Andrew: High-resolution color camera sensors – those that are 5MP+ – are designed to generate very large color images, which take a longer time to transmit and decode. But multi-megapixel images are not necessary for fast barcode scanning. Scan engines, which are typically less than 1.5 MP, provide enough resolution for barcode scanning while prioritizing speed.
Plus, as Lindsay mentioned, commercial camera focusing/lens designs are optimized for picture taking, not barcode scanning. Which means they aren’t designed for the highly repetitive nature of barcode scanning. For example, a consumer smartphone or tablet camera is optimized for taking nice quality images – and a user who can wait for the camera to focus. Most scan engines integrated into enterprise-grade devices eliminate such a delay and allow for snappy autofocus and barcode data capture.
Your Edge Blog Team: How do the two devices compare in bright light? Is one easier to aim than the other?
Andrew: The consumer smartphone display may not be easily viewable in certain light, such as under direct sunlight or even when there’s a glare from indoor lights. In addition, commercial camera illumination systems are typically not designed for the high frequency demands of barcode scanning, so that decreases their reliability and longevity. They are also not optimized for the illumination timing requirements for scanning barcodes, especially from a variety of surfaces. On the flip side, scan engines deliver various illumination “sequences” to increase the likelihood of capturing a decodable image across various lighting environments, regardless of whether the barcode is printed on paper, on a shiny shelf-tag, behind shrink-wrap, or displayed on a device screen.

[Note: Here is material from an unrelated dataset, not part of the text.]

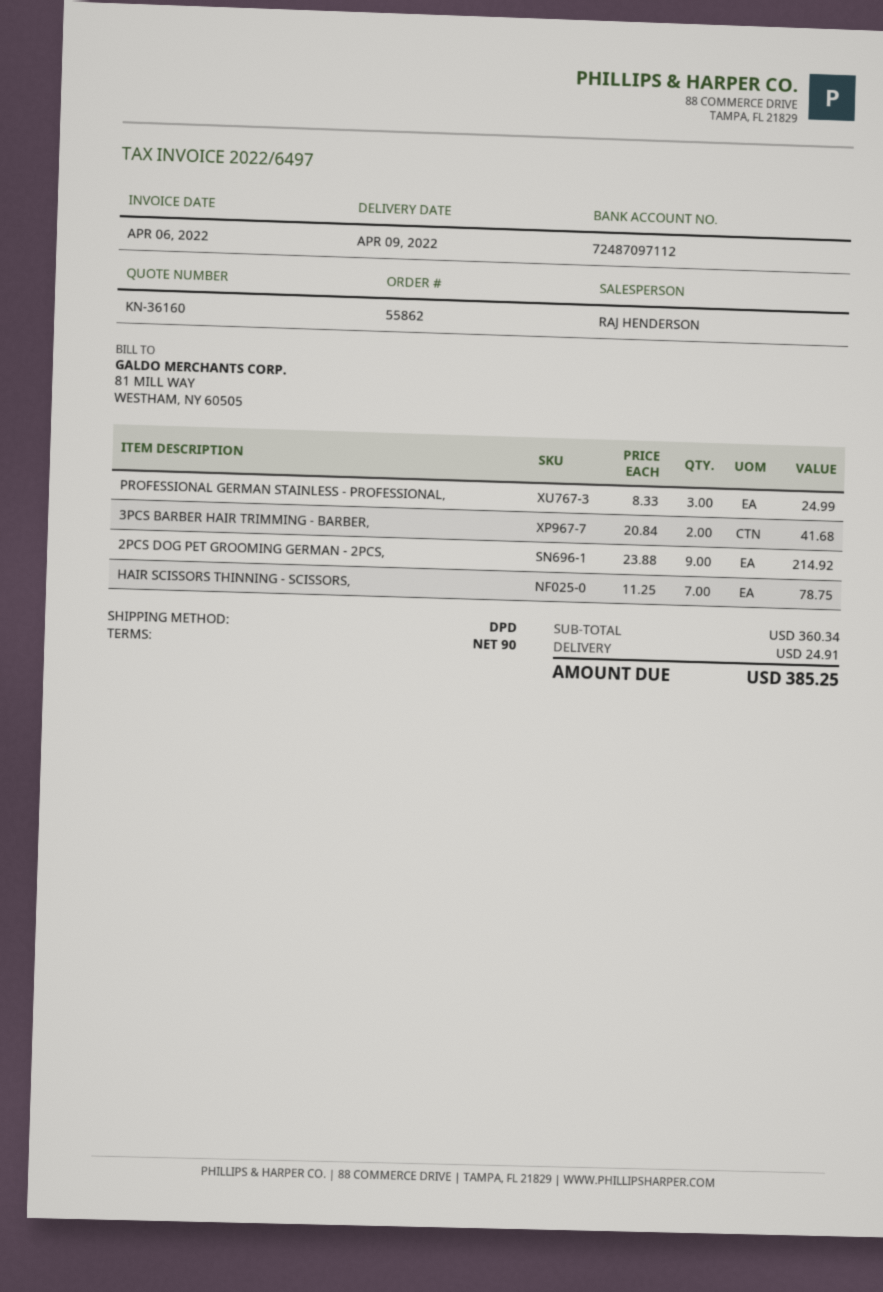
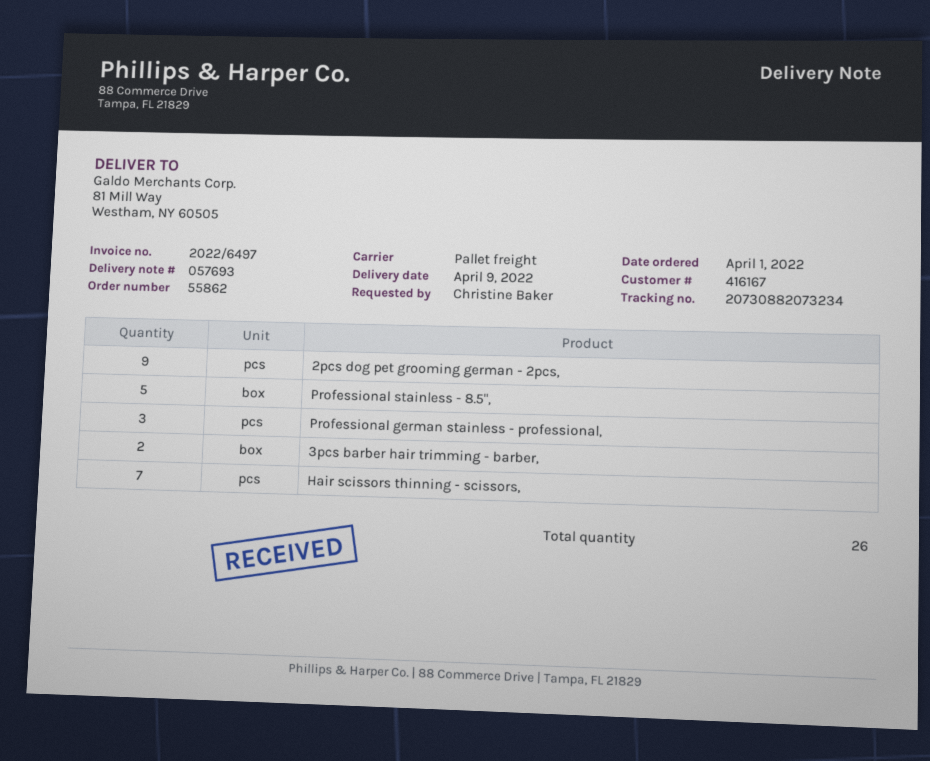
shipping method: DPD -> pallet freight
Professional stainless - 8.5",: none -> 5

Lindsay: Plus, with Zebra enterprise mobile computers, workers can utilize an aimer to capture barcodes. The aimer allows them to easily point the projected, visible pattern (crosshair or dot) on the barcode without having to rely on their device’s screen, use two hands or bend their wrist. This makes them a better choice for both bright and dim light environments, whether indoors or outdoors.
Your Edge Blog Team: The trigger location is also very different on the two types of mobile devices, correct?
Chandra: Yes, that’s an important call out, as both the aimer and trigger design impact user comfort and factor into barcode scanning speed. With a smartphone, you’re usually triggering the scan using a button located on the front of the device, often on the device screen itself. With Zebra’s enterprise mobile computers, there’s also a physical side trigger, and usually one on each side of the device. So, you can hold the device naturally in one hand and use your thumb to complete the scan without having to move it very far.
Lindsay: The ergonomics determine the effectiveness of a scanning solution as much, if not more, than the scan technology itself, especially when you’re talking about using a smartphone-like mobile device versus a standalone barcode scanner.
Your Edge Blog Team: We have experienced that struggle with smartphones. It’s not easy to hold anything else in your hand while you’re trying to capture an image or scan a QR code.
Lindsay: Exactly. To me, using the camera on the back of our smartphones to scan barcodes regularly is a bit like trying to use a paint brush to paint lanes on a highway, or hiring a moving company with a small van to move an entire house of belongings cross country. It’s technically possible to do these things, but it’s inefficient, time consuming and downright exhausting.
Chandra: Well, I think the numbers speak for themselves here, too. In the U.S. Ergonomics study, when the physical demand of the scanning process was tracked using electromyography (EMG) sensors, there was a correlation between muscle work and postural demands and productivity.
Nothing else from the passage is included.